In [1]:
from pyspark.sql import SparkSession
from pyspark.sql.functions import regexp_replace, split, when, col, array, concat, concat_ws
from pyspark.ml.feature import BucketedRandomProjectionLSH, VectorAssembler, MinMaxScaler, Tokenizer, StopWordsRemover, CountVectorizer

spark = SparkSession.builder.appName("SteamRecommender").config('spark.driver.memory','8g').config('spark.executor.memory', '8g').getOrCreate()
df = spark.read.csv("steam.csv", header=True, inferSchema=True)

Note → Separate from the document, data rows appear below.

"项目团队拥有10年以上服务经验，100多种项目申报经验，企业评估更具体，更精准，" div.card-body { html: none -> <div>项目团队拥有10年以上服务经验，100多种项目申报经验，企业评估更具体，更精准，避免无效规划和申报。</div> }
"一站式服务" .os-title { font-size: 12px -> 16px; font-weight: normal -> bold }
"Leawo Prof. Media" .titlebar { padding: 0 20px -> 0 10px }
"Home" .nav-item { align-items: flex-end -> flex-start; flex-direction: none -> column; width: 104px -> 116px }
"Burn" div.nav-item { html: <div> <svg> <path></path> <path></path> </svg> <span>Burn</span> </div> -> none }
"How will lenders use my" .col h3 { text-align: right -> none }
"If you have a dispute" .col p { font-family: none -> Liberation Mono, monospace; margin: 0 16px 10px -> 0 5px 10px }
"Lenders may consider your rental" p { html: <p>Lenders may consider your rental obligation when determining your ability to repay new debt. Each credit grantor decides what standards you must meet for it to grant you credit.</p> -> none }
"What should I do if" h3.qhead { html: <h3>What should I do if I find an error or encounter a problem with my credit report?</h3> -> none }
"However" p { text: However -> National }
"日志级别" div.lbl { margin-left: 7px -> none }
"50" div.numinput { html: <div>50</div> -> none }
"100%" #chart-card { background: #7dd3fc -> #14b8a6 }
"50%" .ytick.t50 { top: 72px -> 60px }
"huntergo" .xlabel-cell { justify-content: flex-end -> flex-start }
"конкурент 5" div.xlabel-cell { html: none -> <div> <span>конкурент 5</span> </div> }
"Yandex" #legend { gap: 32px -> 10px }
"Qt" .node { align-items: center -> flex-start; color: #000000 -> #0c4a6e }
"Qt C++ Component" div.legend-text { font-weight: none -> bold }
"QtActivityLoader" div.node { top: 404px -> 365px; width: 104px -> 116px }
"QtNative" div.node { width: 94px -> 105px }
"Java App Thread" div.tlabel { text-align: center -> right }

25/05/19 18:38:03 WARN Utils: Your hostname, javi-Z790-PG-SONIC resolves to a loopback address: 127.0.1.1; using 192.168.100.10 instead (on interface enp3s0)
25/05/19 18:38:03 WARN Utils: Set SPARK_LOCAL_IP if you need to bind to another address
Setting default log level to "WARN".
To adjust logging level use sc.setLogLevel(newLevel). For SparkR, use setLogLevel(newLevel).
25/05/19 18:38:03 WARN NativeCodeLoader: Unable to load native-hadoop library for your platform... using builtin-java classes where applicable


In [2]:
df1 = df
df1 = df1.filter(df1['english'] == 1)
df1 = df1.drop(*['release_date', 'english','platforms','required_age', 'average_playtime', 'median_playtime', 'genres', 'achievements'])

In [3]:
columns_dict={'appid':'int', 'name':'string', 'developer':'string','publisher':'string','categories':'string',
              'steamspy_tags':'string','positive_ratings':'int','negative_ratings':'int','owners':'string', 'price':'double'
              }

for column, type in columns_dict.items():
    df1 = df1.withColumn(column, col(column).cast(type))
df1 = df1.withColumn('developer', split(regexp_replace('developer', ' ',''), ';'))
df1 = df1.withColumn('publisher', split(regexp_replace('publisher', ' ',''), ';'))
df1 = df1.withColumn(
    "owners",
    when(col("owners").contains("-"),
         ((split(col("owners"), "-").getItem(0).cast("int") +
           split(col("owners"), "-").getItem(1).cast("int")) / 2).cast("int"))
    .otherwise(col("owners").cast("int"))
)
df1 = df1.withColumn('categories', split(regexp_replace(regexp_replace('categories', '-', ''), ' ', ''), ';'))
df1 = df1.withColumn('steamspy_tags', split(regexp_replace(regexp_replace('steamspy_tags', '-', ''), ' ', ''), ';'))
df1 = df1.withColumn('name_list', array(col('name')))


In [4]:
numerical_columns = ['owners', 'price']
ratings_df = df1.select('positive_ratings','negative_ratings')

In [5]:
assembler = VectorAssembler(inputCols=numerical_columns, outputCol="num_features", handleInvalid='skip')
assembled = assembler.transform(df1)

In [6]:
scaler = MinMaxScaler(inputCol="num_features", outputCol="scaled_features")
scaler_model = scaler.fit(assembled)
scaled_df = scaler_model.transform(assembled)

In [7]:
# prepare the tags
scaled_df = scaled_df.withColumn('tags', concat(col('name_list'),col('developer'), col('publisher'), col('categories'), col('steamspy_tags'))).withColumn('tags', concat_ws(' ', col('tags')))

In [8]:

tokenizer = Tokenizer(inputCol="tags", outputCol="words")
words_df = tokenizer.transform(scaled_df)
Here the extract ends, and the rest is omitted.